Im jetzt vorliegenden Revisionsrekurs beharren die Antragsteller auf ihrem Rechtsstandpunkt, die mietrechtliche Normwohnung sei eine Neubauwohnung, sodass für die Gegensprechanlage, den Telefon- und Kabelanschluss keine Zuschläge zum Richtwertmietzins gebühren. Dies entspreche auch der Rechtsansicht des Beirats für Wien. Andernfalls könnte für die (im konkreten Fall mit 3,20 m bis 3,30 m festgestellte) besondere Raumhöhe kein Zuschlag zum Richtwertmietzins gewährt werden. Der Oberste Gerichtshof möge daher feststellen, "ob unter der mietrechtlichen Normwohnung gemäß § 2 RichtWG eine Altbau- oder Neubauwohnung zu verstehen ist und betreffend der angefochtenen Zuschläge zum Richtwertmietzins entscheiden". Dazu wurde unter Berufung auf § 496 Abs 1 Z 1, § 527 Abs 2 ZPO noch ein Aufhebungsantrag gestellt, weil die Vorinstanzen den Sachantrag nicht vollständig erledigt hätten. Es sei verabsäumt worden, im Spruch der Entscheidung die Ausstattungskategorie der Wohnung und die Höhe des zulässigen Richtwertmietzinses im Anmietungszeitpunkt festzustellen. Gegebenenfalls hätte in Wahrnehmung der richterlichen Anleitungspflicht auf ein entsprechendes Vorbringen der Antragsteller hingewirkt werden müssen.

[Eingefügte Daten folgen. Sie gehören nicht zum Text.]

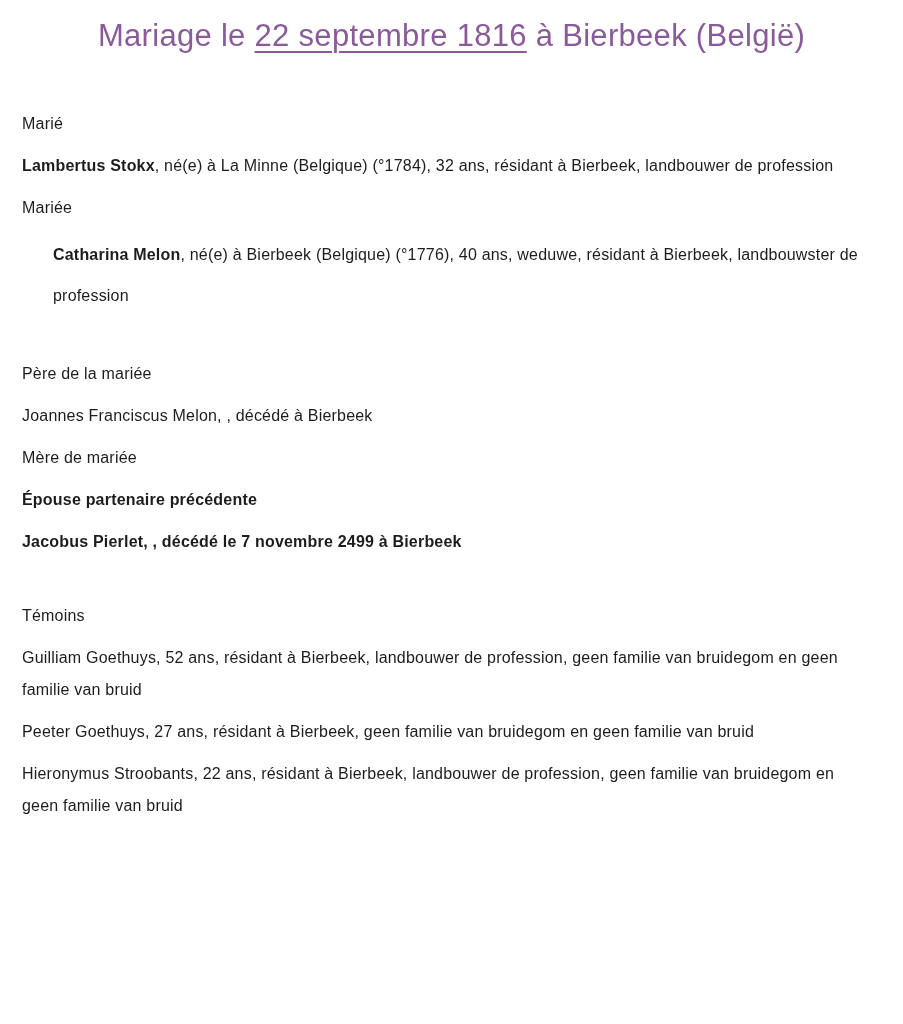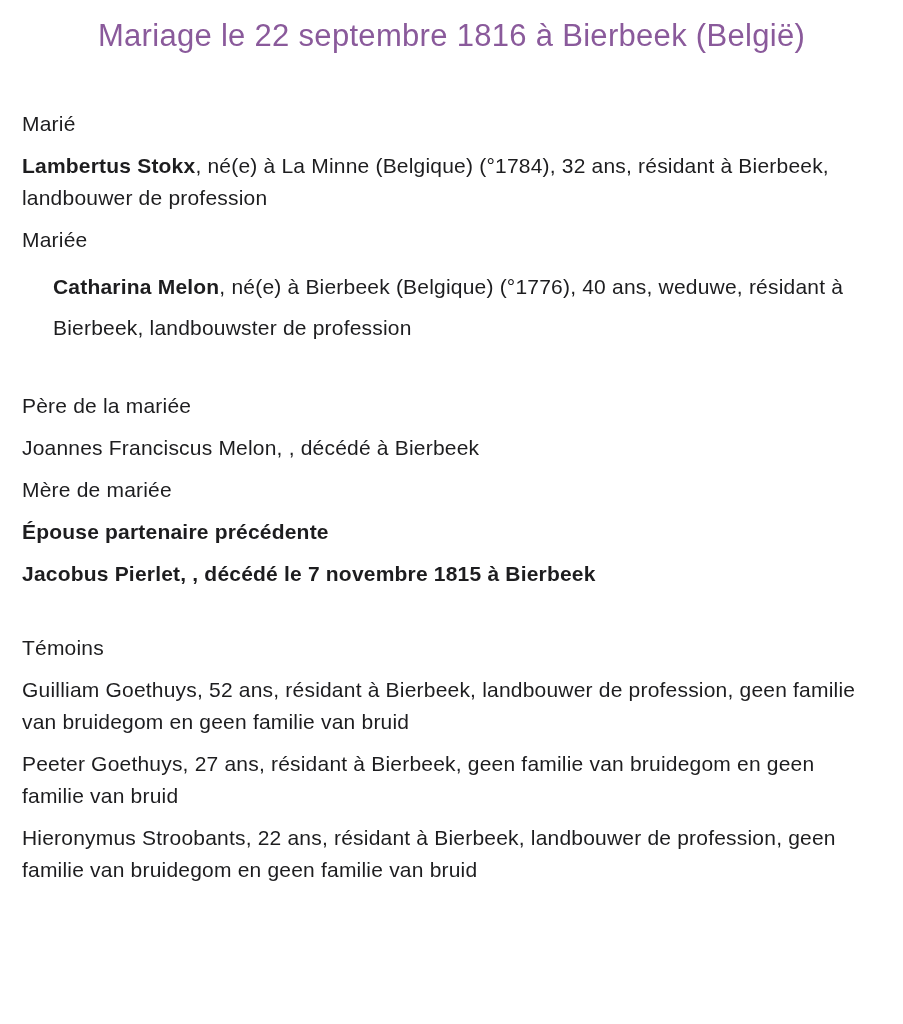--- a/index.html
+++ b/index.html
@@ -27,6 +27,7 @@
     letter-spacing: 0.3px;
   }
   .title .underlined {
+    text-decoration: underline;
     text-decoration-thickness: 2px;
     text-underline-offset: 5px;
     color: inherit;

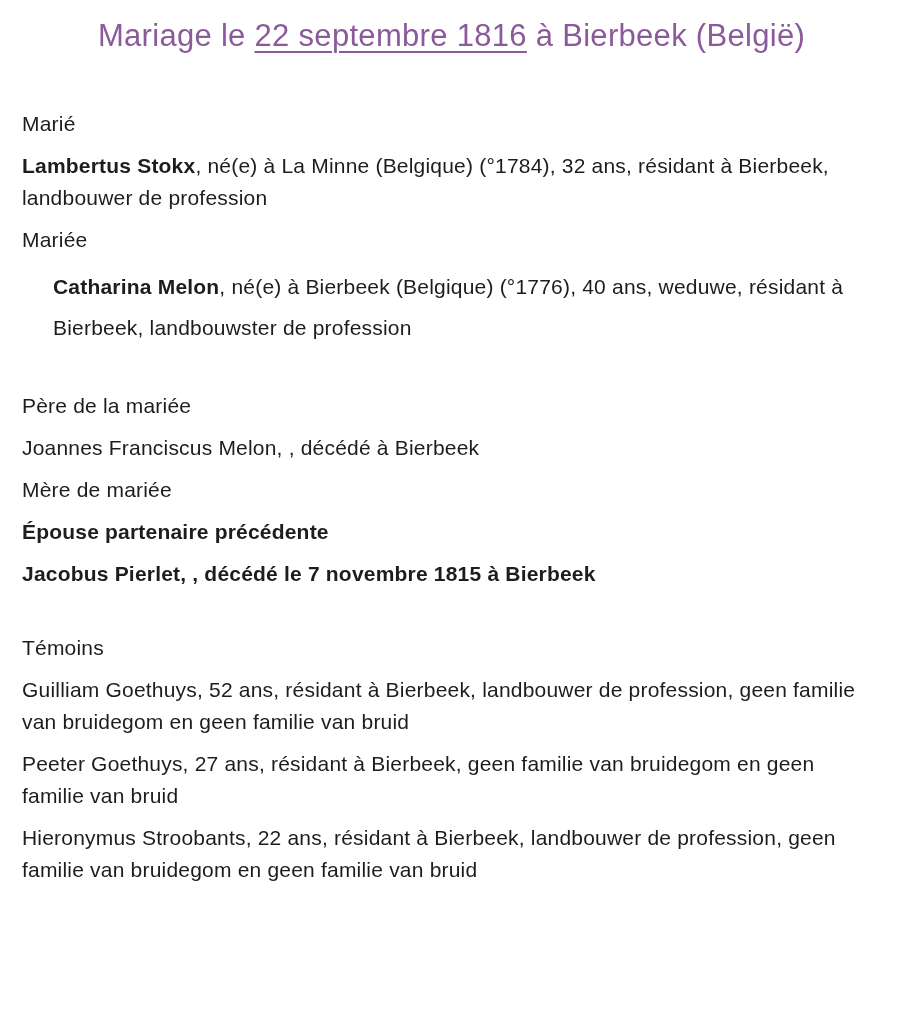--- a/index.html
+++ b/index.html
@@ -34,7 +34,7 @@
     cursor: pointer;
   }
   p {
-    font-size: 21px;
+    font-size: 16px;
     line-height: 32px;
     margin: 0 0 10px 0;
     max-width: 850px;

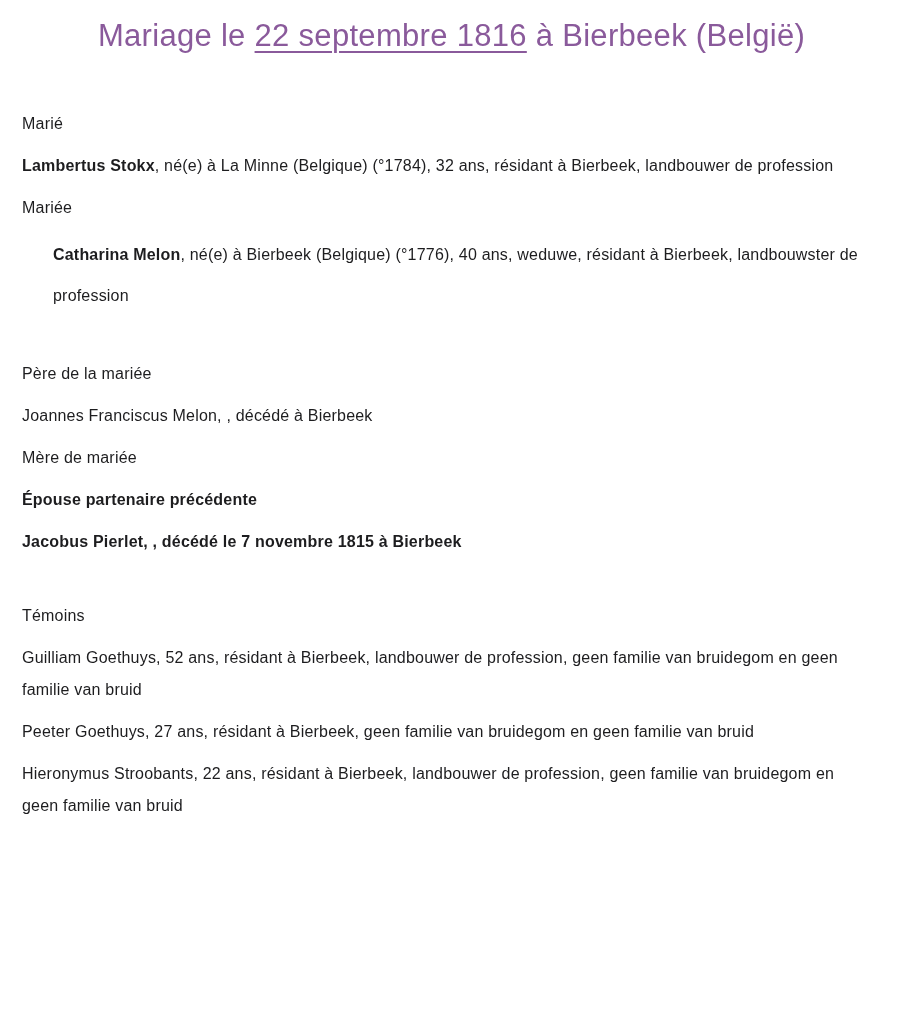--- a/index.html
+++ b/index.html
@@ -67,7 +67,7 @@
     <p>Joannes Franciscus Melon, , décédé à Bierbeek</p>
     <p>Mère de mariée</p>
     <p class="bold">Épouse partenaire précédente</p>
-    <p class="bold">Jacobus Pierlet, , décédé le 7 novembre 1815 à Bierbeek</p>
+    <p class="bold">Jacobus Pierlet, , décédé le 7 novembre 2499 à Bierbeek</p>
   </section>
 
   <section class="gap-large">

Die Antragsgegner haben sich am Revisionsrekursverfahren nicht beteiligt.
Rechtliche Beurteilung
Der Revisionsrekurs ist aus dem vom Rekursgericht angeführten Grund zulässig; er ist jedoch nicht berechtigt.
Da der erkennende Senat die Rechtsansicht des Rekursgerichtes über den normativen Gehalt des in § 16 Abs 2 MRG verwendeten und in § 2 Abs 1 RichtWG näher ausgestalteten Begriffs der mietrechtlichen Normwohnung teilt und die dagegen im Revisionsrekurs vorgebrachten Argumente nicht als stichhältig erachtet, genügt es, auf die einschlägigen Rechtsausführungen im angefochtenen Sachbeschluss zu verweisen (§ 37 Abs 3 Z 16 MRG iVm § 528a und § 510 Abs 3 letzter Satz ZPO). Zu bemerken bleibt, dass die Annahme, mit der mietrechtlichen Normwohnung sei eine Wohnung in einem Althaus gemeint, schon deshalb nahe liegt, weil der Richtwertmietzins gemäß § 16 Abs 1 Z 2 MRG für Wohnungen, die in einem nach dem neu errichteten Gebäude gelegen sind (oder nach diesem Zeitpunkt duch Auf-, Ein- oder Zubau neu geschaffen wurden), gar nicht gilt. Auch im AB zu Art IX des 3. WÄG (abgedruckt bei Würth/Zingher, Wohnrecht 94, 140 ff) wurde festgehalten, dass "die mietrechtliche Normwohnung auf den Altwohnungsbestand Bezug nimmt". Es ist daher Stabentheiner (Das Richtwertsystem, WoBl 1994, 81 [84]) und Würth (in Würth/Zingher, Miet- und Wohnrecht20, Rz 21 zu § 16 MRG) zu folgen, dass diese Auslegung dem Willen des Gesetzgebers entspricht. Dementsprechend waren Zuschläge für die bei Altbauwohnungen als Sonderausstattung zu qualifizierenden Anschlüsse (Gegensprechanlage, Telefon, Telekabel) gerechtfertigt; deren Höhe ist in dritter Instanz kein Streitpunkt mehr.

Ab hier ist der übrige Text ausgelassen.